#### TRY IT
Take the data below and filter it for lines containing the word "total"; show each line found.

#### INPUT DATA
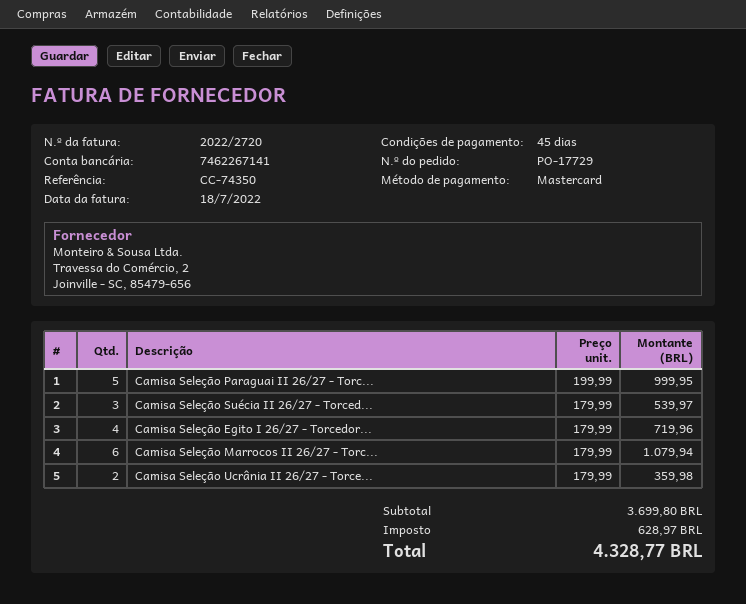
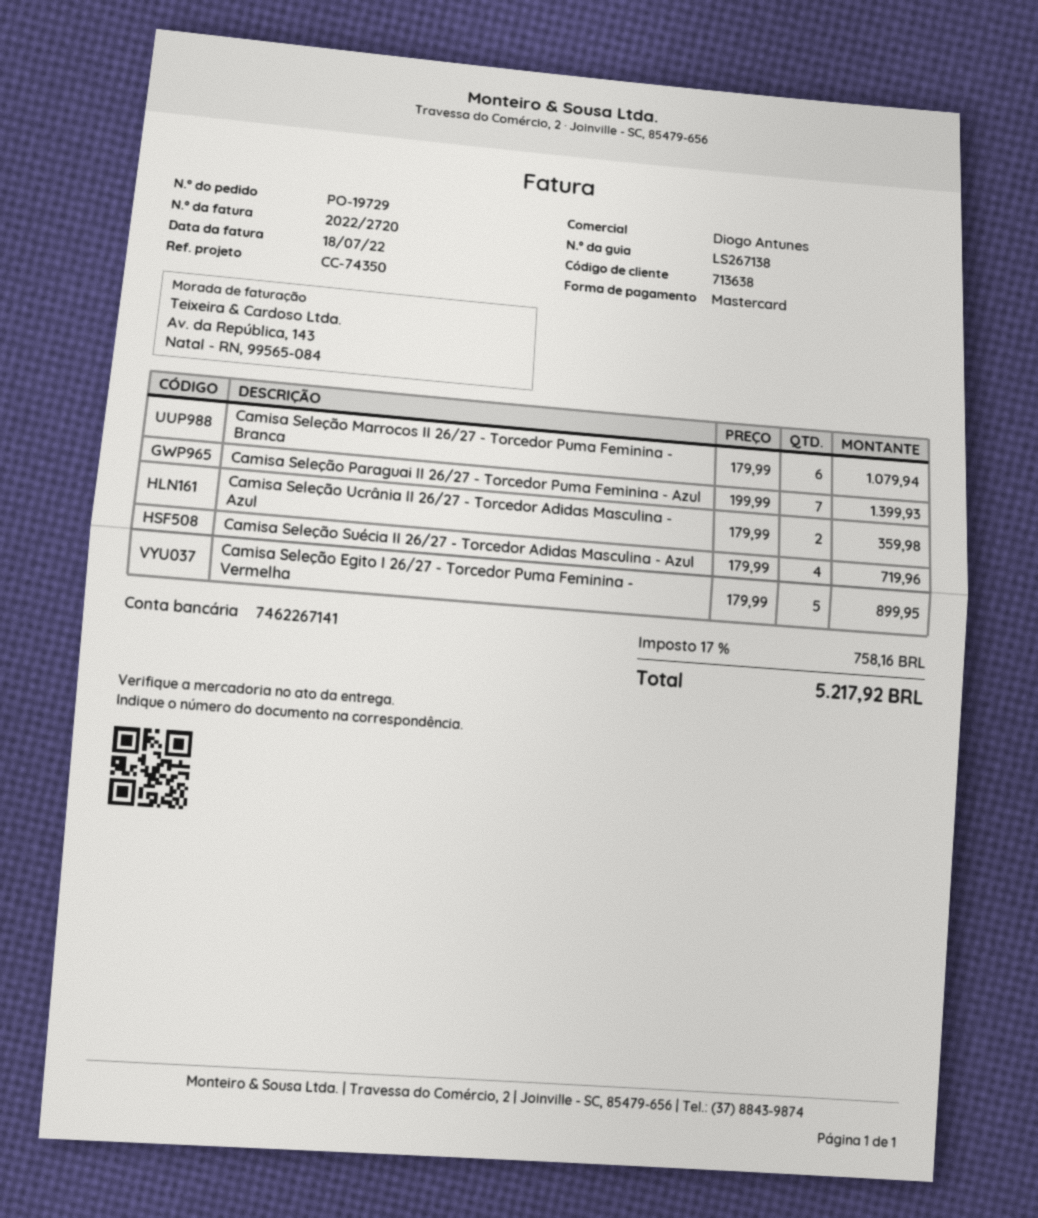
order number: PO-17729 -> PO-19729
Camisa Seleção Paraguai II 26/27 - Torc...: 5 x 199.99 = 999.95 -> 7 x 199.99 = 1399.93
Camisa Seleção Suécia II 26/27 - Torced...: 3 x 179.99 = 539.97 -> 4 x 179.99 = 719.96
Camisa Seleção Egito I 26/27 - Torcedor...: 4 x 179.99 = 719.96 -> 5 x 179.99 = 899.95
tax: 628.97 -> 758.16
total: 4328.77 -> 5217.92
--
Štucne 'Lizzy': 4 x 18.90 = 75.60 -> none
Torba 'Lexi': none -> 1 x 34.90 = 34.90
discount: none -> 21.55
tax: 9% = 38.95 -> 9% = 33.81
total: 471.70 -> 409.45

#### ANSWER FOR THE TASK
total: 4328.77 -> 5217.92
total: 471.70 -> 409.45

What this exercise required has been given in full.